• AIM OF THE EXERCISE
A faithful, complete transcript of the entries below, without pictures, should be returned.

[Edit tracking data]
::::
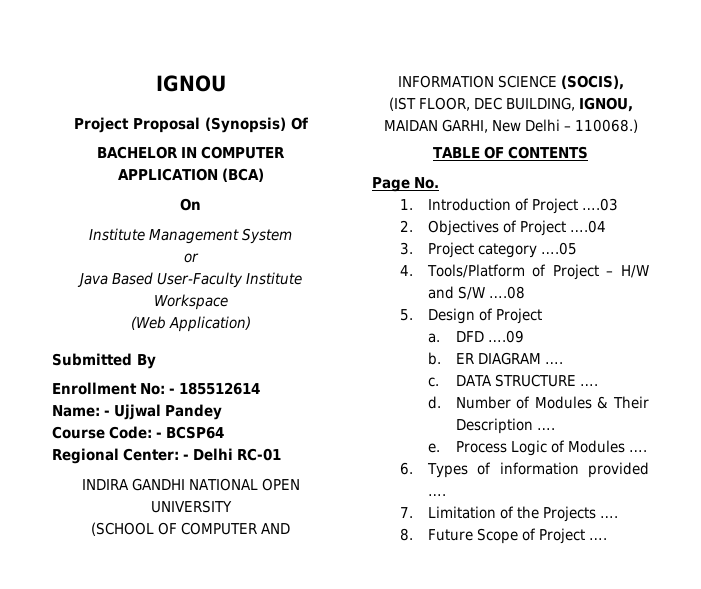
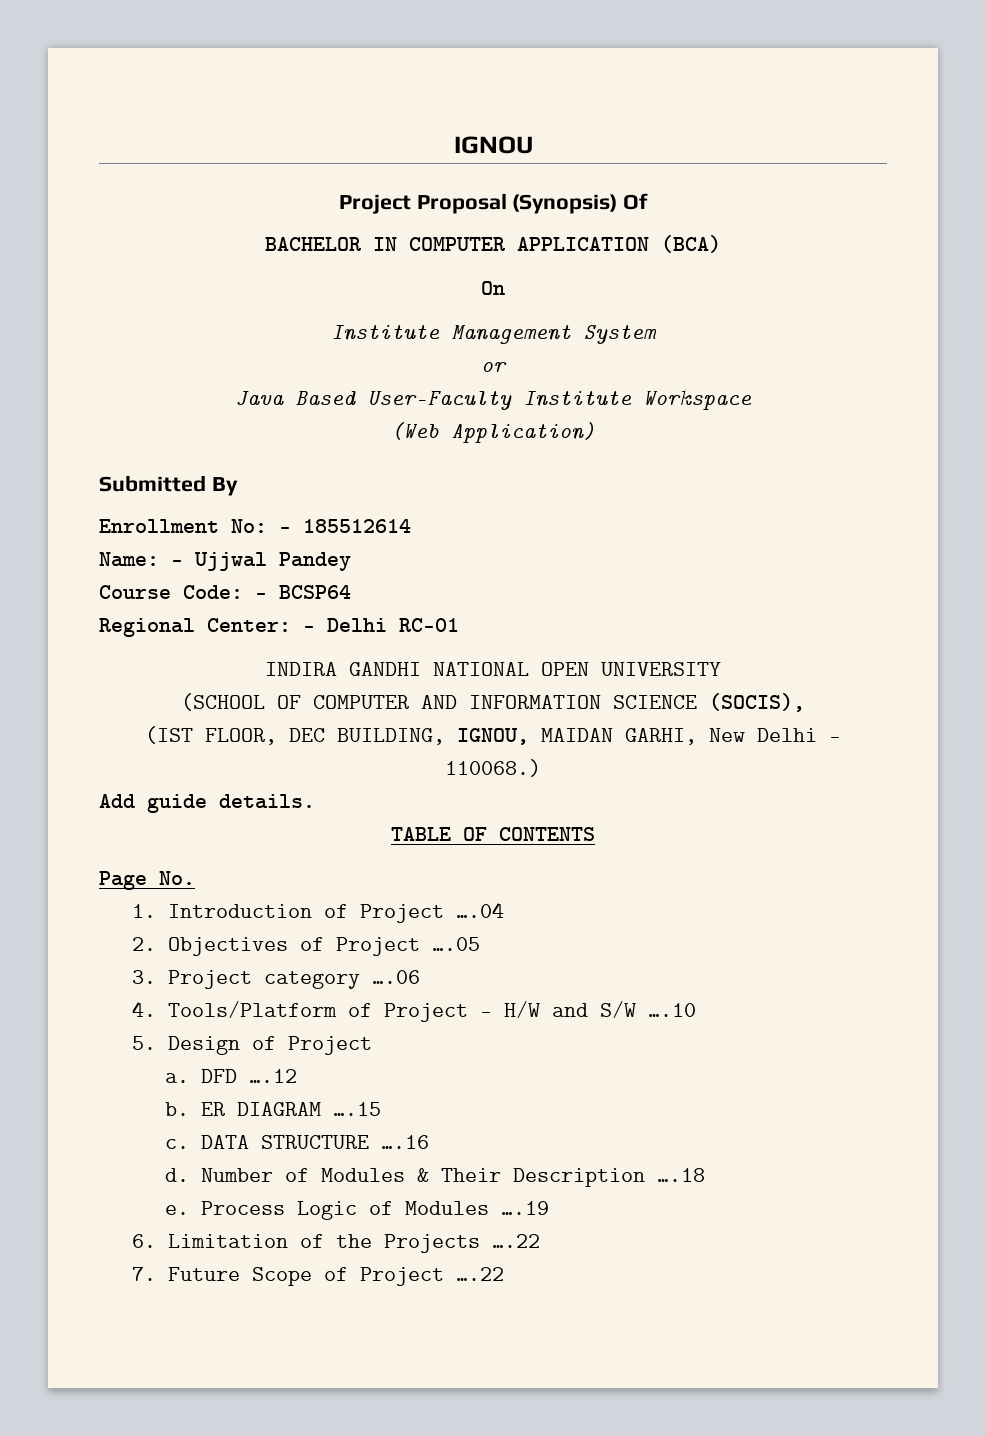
+ Add guide details.
- 1. Introduction of Project ….03
+ 1. Introduction of Project ….04
- 2. Objectives of Project ….04
+ 2. Objectives of Project ….05
- 3. Project category ….05
+ 3. Project category ….06
- 4. Tools/Platform of Project – H/W and S/W ….08
+ 4. Tools/Platform of Project – H/W and S/W ….10
- DFD ….09
+ DFD ….12
- ER DIAGRAM ….
+ ER DIAGRAM ….15
- DATA STRUCTURE ….
+ DATA STRUCTURE ….16
- Number of Modules & Their Description ….
+ Number of Modules & Their Description ….18
- Process Logic of Modules ….
- 6. Types of information provided ….
- 7. Limitation of the Projects ….
- 8. Future Scope of Project ….
+ Process Logic of Modules ….19
+ 6. Limitation of the Projects ….22
+ 7. Future Scope of Project ….22

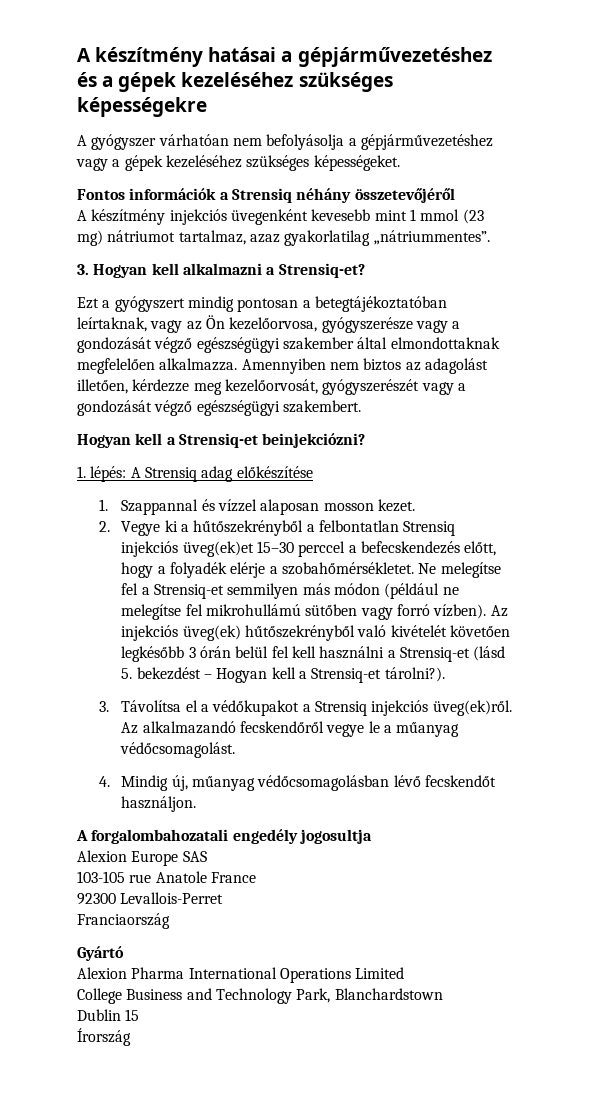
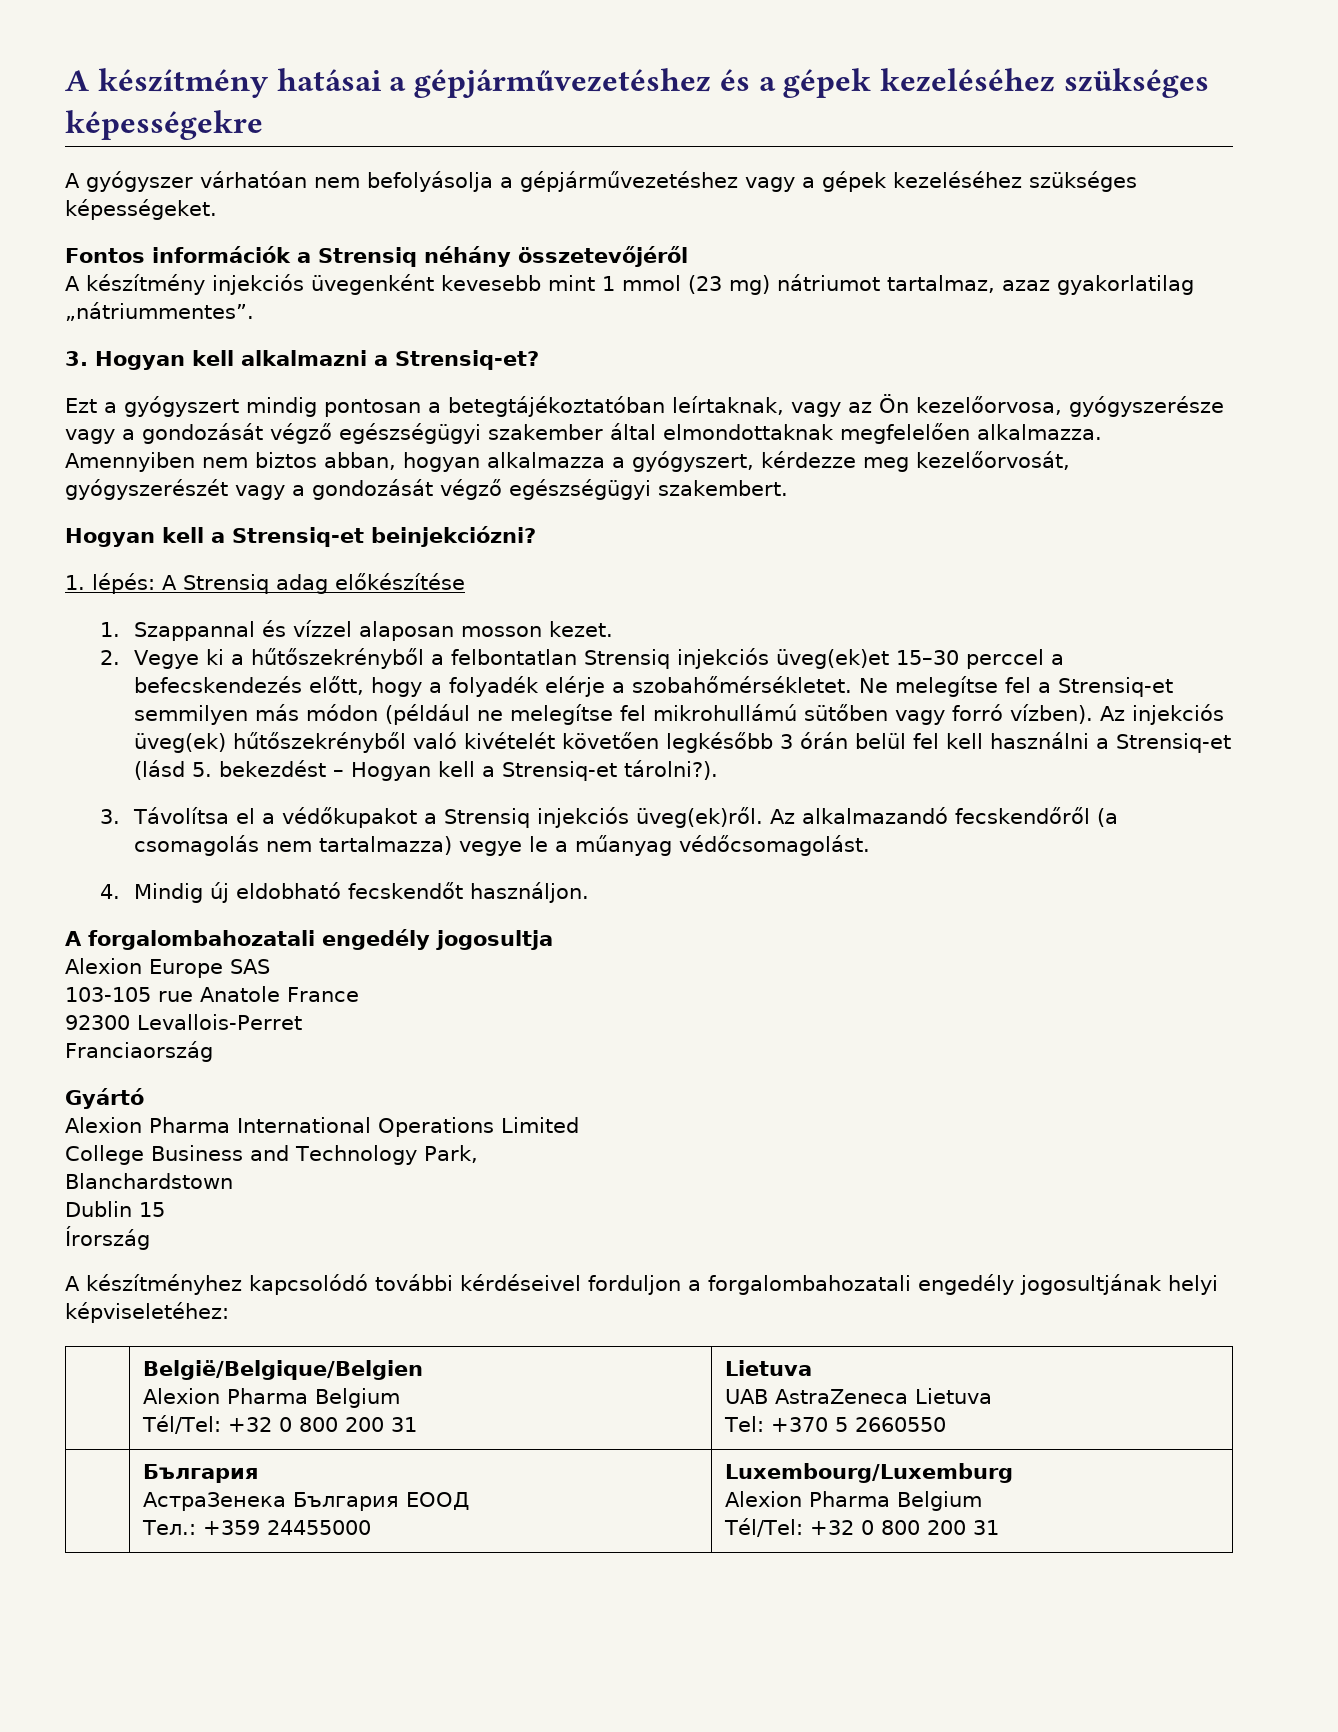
- Amennyiben nem biztos az adagolást illetően, kérdezze meg kezelőorvosát, gyógyszerészét vagy a gondozását végző egészségügyi szakembert.
+ Amennyiben nem biztos abban, hogyan alkalmazza a gyógyszert, kérdezze meg kezelőorvosát, gyógyszerészét vagy a gondozását végző egészségügyi szakembert.
- Az alkalmazandó fecskendőről vegye le a műanyag védőcsomagolást.
+ Az alkalmazandó fecskendőről (a csomagolás nem tartalmazza) vegye le a műanyag védőcsomagolást.
- 4. Mindig új, műanyag védőcsomagolásban lévő fecskendőt használjon.
+ 4. Mindig új eldobható fecskendőt használjon.
- College Business and Technology Park, Blanchardstown
+ College Business and Technology Park,
+ Blanchardstown
+ A készítményhez kapcsolódó további kérdéseivel forduljon a forgalombahozatali engedély jogosultjának helyi képviseletéhez:
+ | België/Belgique/Belgien
+ Alexion Pharma Belgium
+ Tél/Tel: +32 0 800 200 31 | Lietuva
+ UAB AstraZeneca Lietuva
+ Tel: +370 5 2660550
+ | България
+ АстраЗенека България ЕООД
+ Teл.: +359 24455000 | Luxembourg/Luxemburg
+ Alexion Pharma Belgium
+ Tél/Tel: +32 0 800 200 31

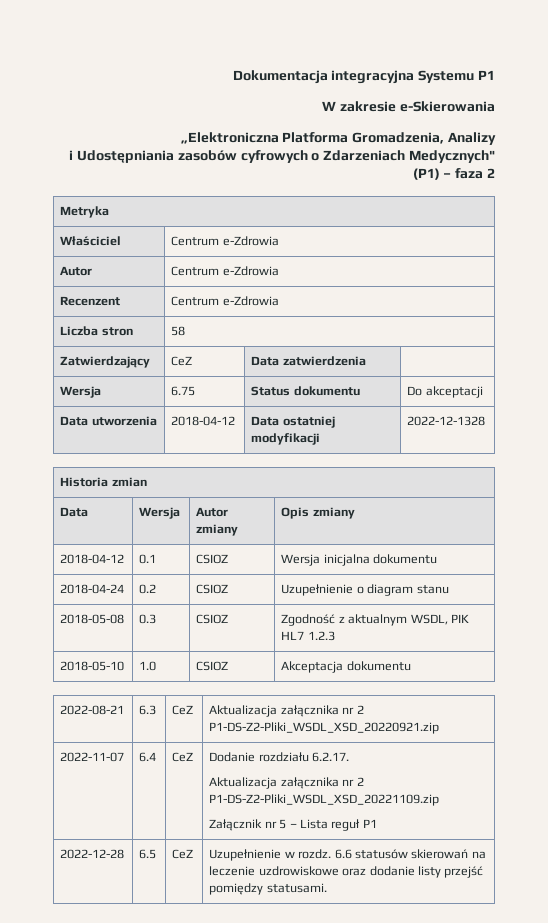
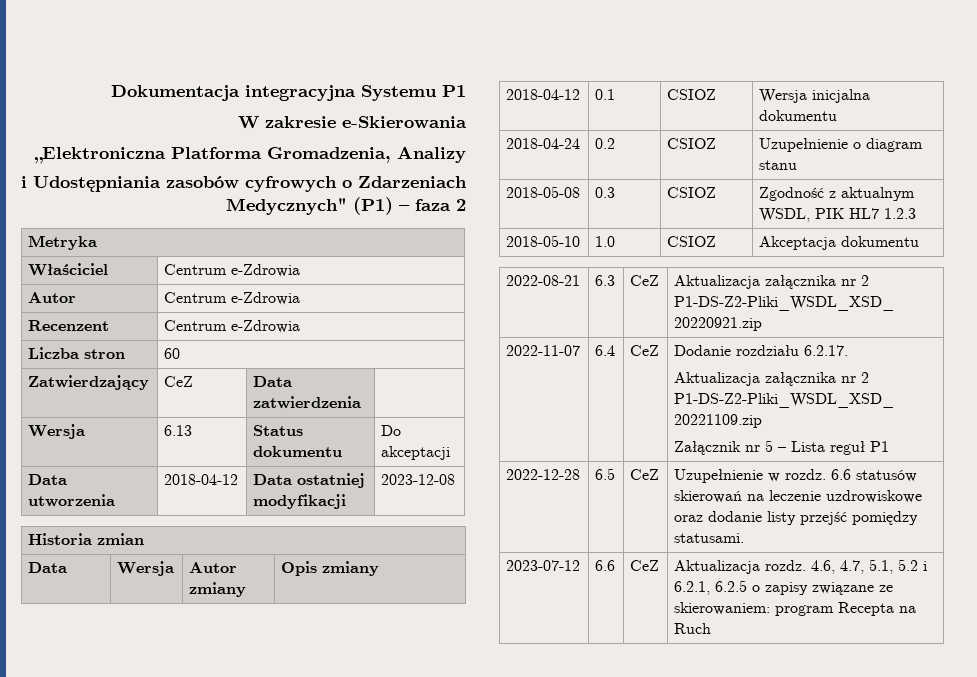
- Liczba stron | 58
+ Liczba stron | 60
- Wersja | 6.75 | Status dokumentu | Do akceptacji
+ Wersja | 6.13 | Status dokumentu | Do akceptacji
- Data utworzenia | 2018-04-12 | Data ostatniej modyfikacji | 2022-12-1328
+ Data utworzenia | 2018-04-12 | Data ostatniej modyfikacji | 2023-12-08
+ 2023-07-12 | 6.6 | CeZ | Aktualizacja rozdz. 4.6, 4.7, 5.1, 5.2 i 6.2.1, 6.2.5 o zapisy związane ze skierowaniem: program Recepta na Ruch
::::
• OUTPUT FOR THIS EXERCISE
+ Add guide details.
- 1. Introduction of Project ….03
+ 1. Introduction of Project ….04
- 2. Objectives of Project ….04
+ 2. Objectives of Project ….05
- 3. Project category ….05
+ 3. Project category ….06
- 4. Tools/Platform of Project – H/W and S/W ….08
+ 4. Tools/Platform of Project – H/W and S/W ….10
- DFD ….09
+ DFD ….12
- ER DIAGRAM ….
+ ER DIAGRAM ….15
- DATA STRUCTURE ….
+ DATA STRUCTURE ….16
- Number of Modules & Their Description ….
+ Number of Modules & Their Description ….18
- Process Logic of Modules ….
- 6. Types of information provided ….
- 7. Limitation of the Projects ….
- 8. Future Scope of Project ….
+ Process Logic of Modules ….19
+ 6. Limitation of the Projects ….22
+ 7. Future Scope of Project ….22

- Amennyiben nem biztos az adagolást illetően, kérdezze meg kezelőorvosát, gyógyszerészét vagy a gondozását végző egészségügyi szakembert.
+ Amennyiben nem biztos abban, hogyan alkalmazza a gyógyszert, kérdezze meg kezelőorvosát, gyógyszerészét vagy a gondozását végző egészségügyi szakembert.
- Az alkalmazandó fecskendőről vegye le a műanyag védőcsomagolást.
+ Az alkalmazandó fecskendőről (a csomagolás nem tartalmazza) vegye le a műanyag védőcsomagolást.
- 4. Mindig új, műanyag védőcsomagolásban lévő fecskendőt használjon.
+ 4. Mindig új eldobható fecskendőt használjon.
- College Business and Technology Park, Blanchardstown
+ College Business and Technology Park,
+ Blanchardstown
+ A készítményhez kapcsolódó további kérdéseivel forduljon a forgalombahozatali engedély jogosultjának helyi képviseletéhez:
+ | België/Belgique/Belgien
+ Alexion Pharma Belgium
+ Tél/Tel: +32 0 800 200 31 | Lietuva
+ UAB AstraZeneca Lietuva
+ Tel: +370 5 2660550
+ | България
+ АстраЗенека България ЕООД
+ Teл.: +359 24455000 | Luxembourg/Luxemburg
+ Alexion Pharma Belgium
+ Tél/Tel: +32 0 800 200 31

- Liczba stron | 58
+ Liczba stron | 60
- Wersja | 6.75 | Status dokumentu | Do akceptacji
+ Wersja | 6.13 | Status dokumentu | Do akceptacji
- Data utworzenia | 2018-04-12 | Data ostatniej modyfikacji | 2022-12-1328
+ Data utworzenia | 2018-04-12 | Data ostatniej modyfikacji | 2023-12-08
+ 2023-07-12 | 6.6 | CeZ | Aktualizacja rozdz. 4.6, 4.7, 5.1, 5.2 i 6.2.1, 6.2.5 o zapisy związane ze skierowaniem: program Recepta na Ruch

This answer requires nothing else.